Thirty-five
“Cyrus?” Celina gripped the arms of her chair and strained to hear. “Cyrus, is that you?” She rose from the couch in the parlor but didn’t attempt to leave the room.
“It’s me,” Cyrus called out. “I’ll be right there. Would you like some iced tea?”
Iced tea? She hadn’t thought of eating or drinking for hours, certainly not since Jack left, angry because she’d insisted on remaining to wait for Cyrus to come home. “Yes, please,” she said after opening the door. “Sounds good.”
Every nerve twitched. Every muscle jumped. Why was there still no word from Jack? She’d spoken with Tilly, who said she and Amelia were fine, but that she hadn’t heard from Jack since he’d checked on them before leaving Celina. Tilly had added that Celina should be in Chartres Street, too.

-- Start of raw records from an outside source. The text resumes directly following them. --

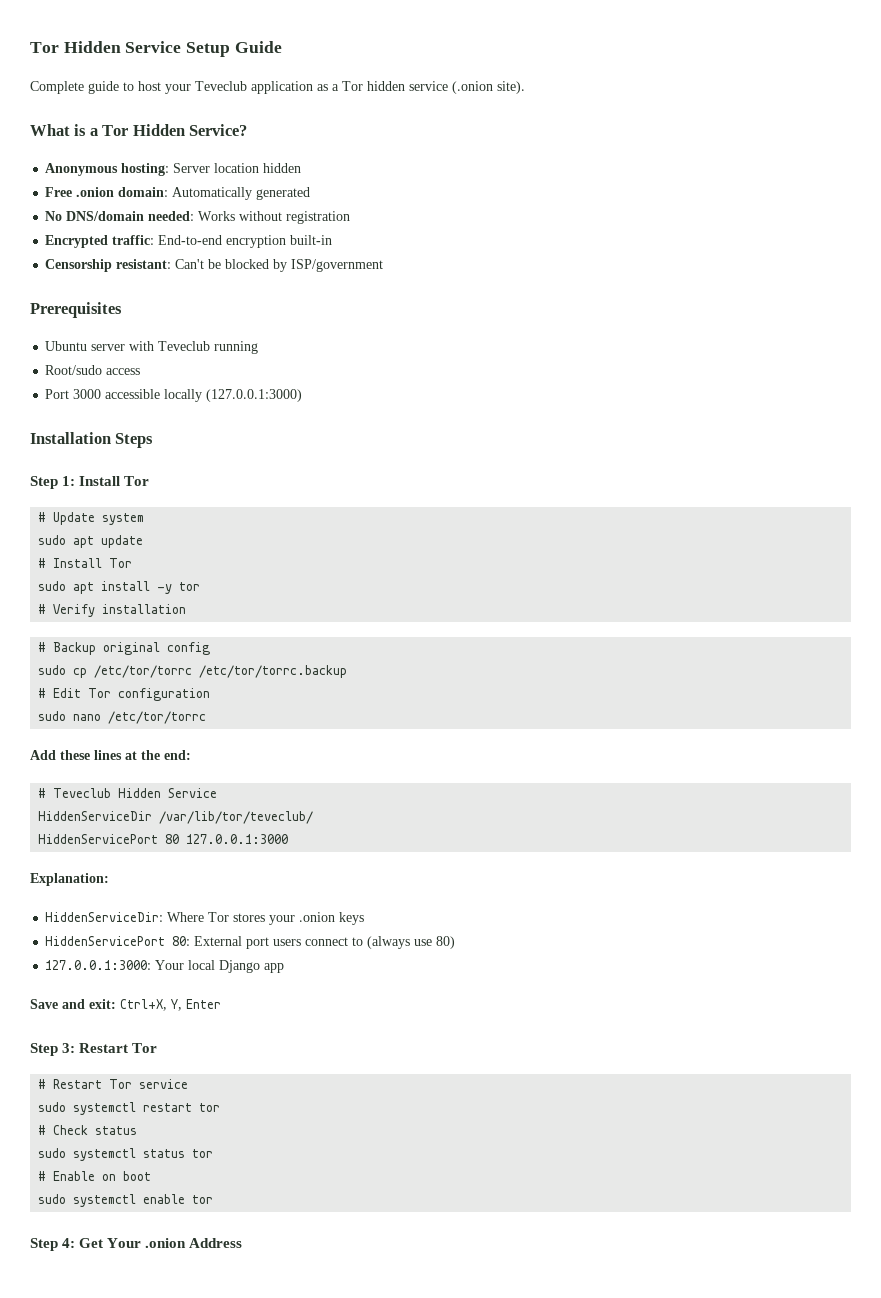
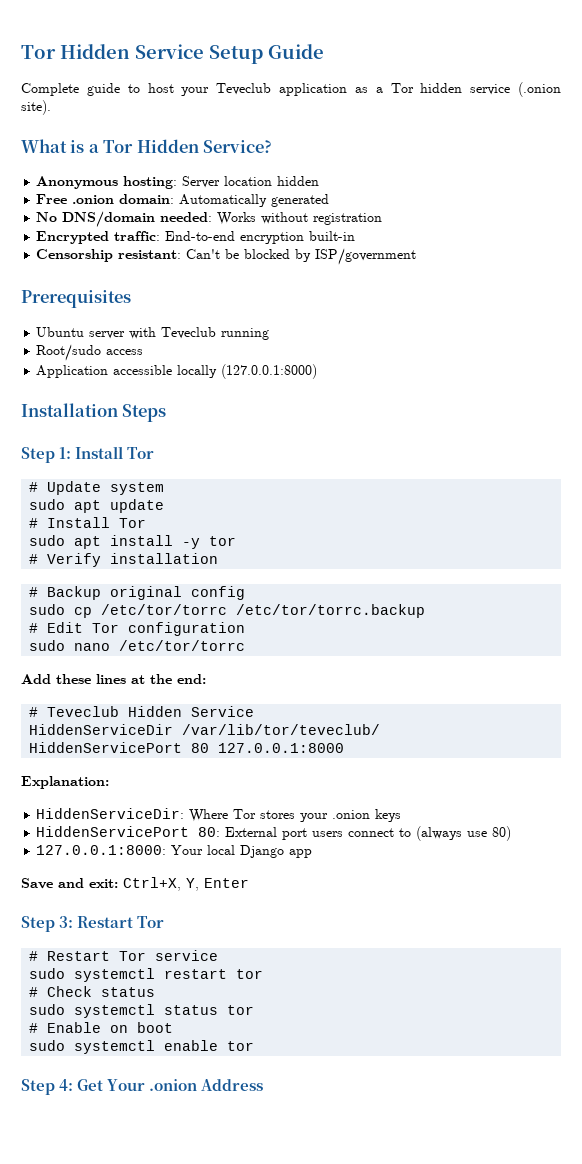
- Port 3000 accessible locally (127.0.0.1:3000)
+ Application accessible locally (127.0.0.1:8000)
- HiddenServicePort 80 127.0.0.1:3000
+ HiddenServicePort 80 127.0.0.1:8000
- 127.0.0.1:3000: Your local Django app
+ 127.0.0.1:8000: Your local Django app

Cyrus came with two tall glasses of iced tea. He looked pale and withdrawn. His eyes had the sunken appearance of a man who hadn’t slept for too long.

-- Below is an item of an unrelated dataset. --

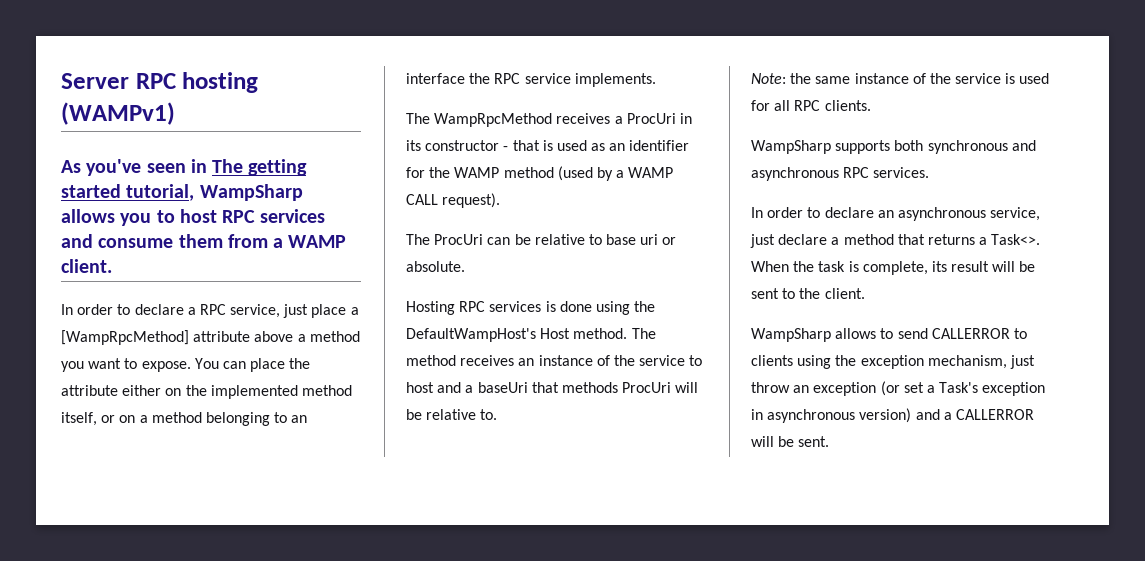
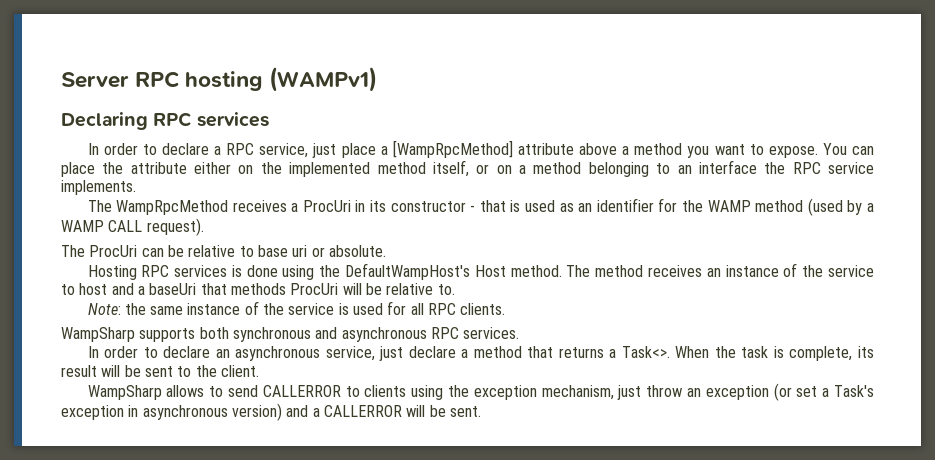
- As you've seen in The getting started tutorial, WampSharp allows you to host RPC services and consume them from a WAMP client.
+ Declaring RPC services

“Are you all right?” Celina asked him, taking the glass of tea.
“What are you doing alone?” It wasn’t Cyrus’s way to answer a question with a question.
“Jack had to see someone. Dwayne and Jean-Claude went back to the club.”
“You shouldn’t be here on your own. Or anywhere else.”
Under siege.
Celina touched the cold glass to each of her cheeks, then rested it against her forehead.
“Celina?” Cyrus said tentatively. “What is it? Something new?”
“No!” she shouted, and then couldn’t believe she’d raised her voice to her brother. “No, Cyrus. Not something new, just something that I should have told you—and Jack—a long time ago. Now I don’t know if I can tell you at all. And if I do, I don’t know what you’ll want to do about it. I’m so scared about everything, and so confused. And I’m not the kind of woman who gives in to pressure.”
He studied her for so long that she put shaky fingers to her mouth, afraid of what he’d say next.
“You’re too strong,” he told her at last. “That’s the problem. Would you please tell me everything that’s on your mind? I promise you I won’t repeat a word you don’t want repeated, and I’ll help you, Celina. You know I’ll help you even if there doesn’t seem to be a way.”
“I know,” she said, nodding. “How was it with Sally Lamar?”
He made lines on his sweating glass with a fingernail. “Difficult. She’s a very complex woman, and she’s in trouble. But we all know that. Talk about you, please.”
She sat down, and immediately got up again. The baby made a fluttery little movement, and Celina put a hand over the spot.
“You aren’t in pain, are you?” Cyrus asked, coming to her at once.
Celina smiled at him. “No. The baby moves a little now. You’re going to be angry when I tell you what’s on my mind. And some of that anger’s going to be directed at me. Jack’s going to be angry, too.” She didn’t want to say aloud that she feared he might not want anything more to do with her.
With a gentle touch Cyrus held her arm and urged her back onto the couch He sat beside her. “I am not going to be angry with you. 1 can’t speak for Jack, but I can tell you that he’s a good man. You know I’m uncertain about this marriage, but Ι still believe he’s honorable, and that he cares about you. At first I thought you’d worked out some sort of compromise for reasons I didn’t know—”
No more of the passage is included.